Let us turn to Metallinos’ statement that heaven and hell “are the same experience, except that they are perceived differently by man”. As it stands, this statement makes no logical, let alone theological sense. An experience is an event in one man’s subjective consciousness. If it is an experience in heaven or of heaven, then it must be joyful; if it is in hell or of hell, then it must be painful. But a joyful experience cannot be the same as a painful experience: they must be different experiences. The experience of Uncreated Grace as described by the saints could be called an experience of heaven on earth. In any case, it cannot be described as an experience of hell…[6]

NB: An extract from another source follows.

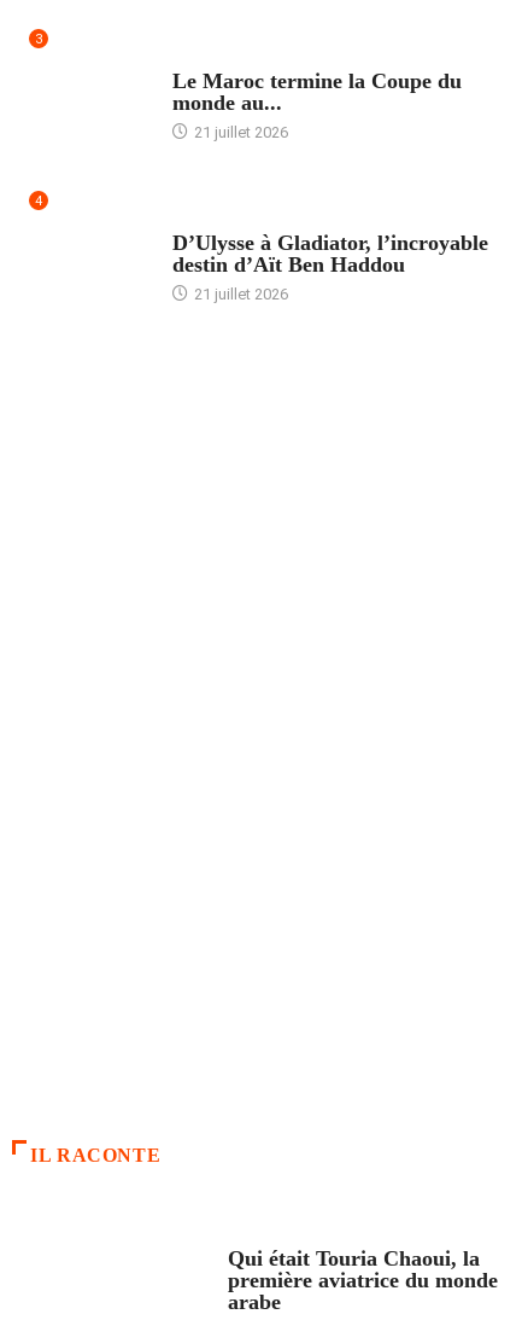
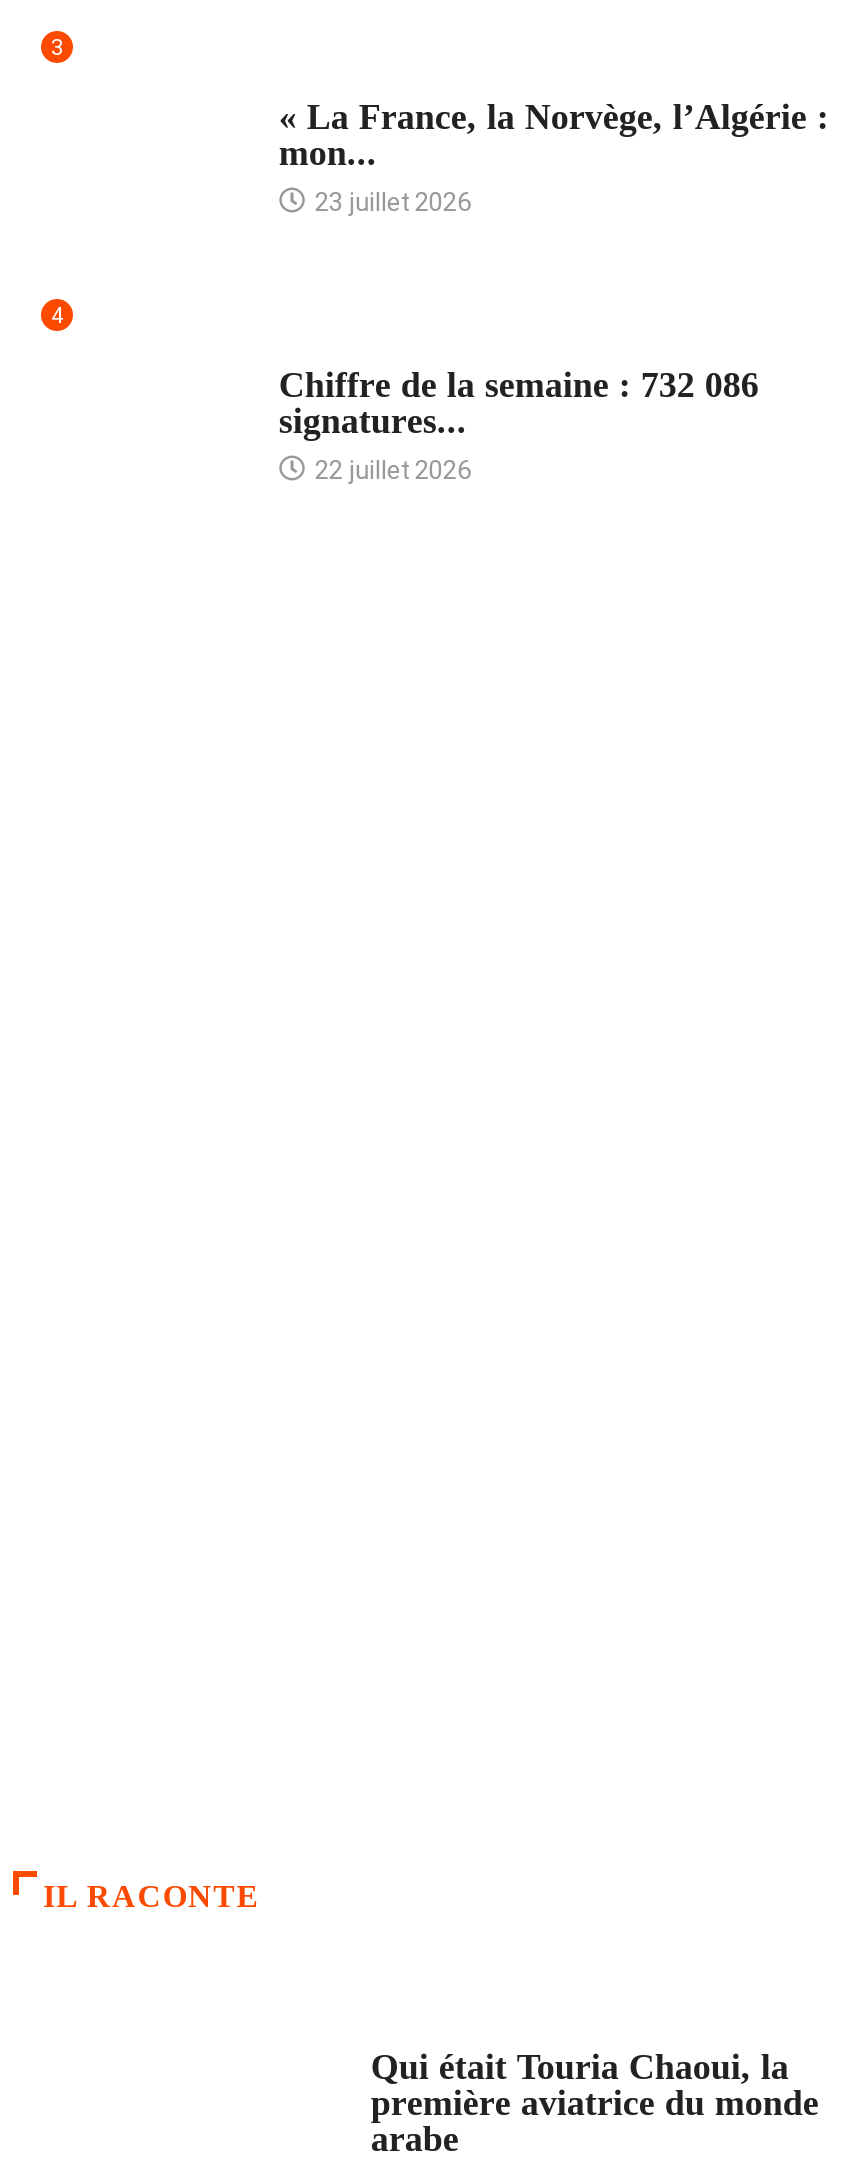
[172,69,462,141] Le Maroc termine la Coupe du | monde au... | 21 juillet 2026 -> [279,97,829,217] « La France, la Norvège, l’Algérie : | mon... | 23 juillet 2026
[172,230,488,303] D’Ulysse à Gladiator, l’incroyable | destin d’Aït Ben Haddou | 21 juillet 2026 -> [279,364,759,484] Chiffre de la semaine : 732 086 | signatures... | 22 juillet 2026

As for one and the same experience being "perceived differently", this is possible, but only later, in recollection. But this is not what Metallinos is saying. He is saying that at the Second Coming of Christ, the righteous will look upon the Uncreated Light – the Divine Fire that will sweep through the whole universe – and rejoice, being enlightened but not burned, while the sinners will look upon It and grieve, being burned but not enlightened. This is true, as the patristic references cited by Metallinos prove. But the truth of this statement by no means proves that heaven and hell are one experience. Rather, it demonstrates that the righteous and the sinners have two, completely different experiences in relation to one and the same event – the Appearance of Christ in all His Majesty at the Second Coming.

All spiritual experiences, insofar as they involve an interaction between the uncreated God and created man, have a dual nature. It is a characteristic of Romanides and his followers that they tend to emphasize the uncreated, Divine aspect of these experiences at the expense of their created, human aspect. This “eschatological monophytism” has the effect, as Fr. Seraphim Rose noted, of making our ideas about heaven and hell vague and indefinite, with disastrous consequences for the spiritual life. In view of this, it would be advisable for the Cyprianites not to publish the works of Romanides, Metallinos and other new calendarist heretics, or at any rate publish them with a spiritual health warning and with clear refutations of their less reliable parts. Otherwise, we might begin to think that they actually believe the same as the modernists…

Vladimir Moss.

September 17/30, 2010.



[1] Metallinos, “Paradise and Hell in the Orthodox tradition”, Orthodox Tradition, vol. XXVII, 3, 2010, pp. 12-19.

[2] St. Irenaeus, Against Heresies, V, 5:1; cf. V, 36:1.

[3] St. Symeon the New Theologian writes: “Paradise He planted afterwards as a sign of the age to come” (First Ethical Discourse).

[4] Lewis, Miracles, London: Fount, 1974, p. 162.

[5] Rose, The Soul after Death, Platina, Ca.: St. Herman of Alaska Brotherhood, 1980, pp. 129-131.

[6] For example, St. Gregory of Sinai writes: “The energy of grace is the power of spiritual fire that fills the heart with joy and gladness, stabilizes, warms and purifies the soul, temporarily stills our provocative thoughts, and for a time suspends the body's impulsions. The signs and fruits that testify to its authenticity are tears, contrition, humility, self-control, silence, patience, self-effacement and similar qualities, all of which constitute undeniable evidence of its presence.”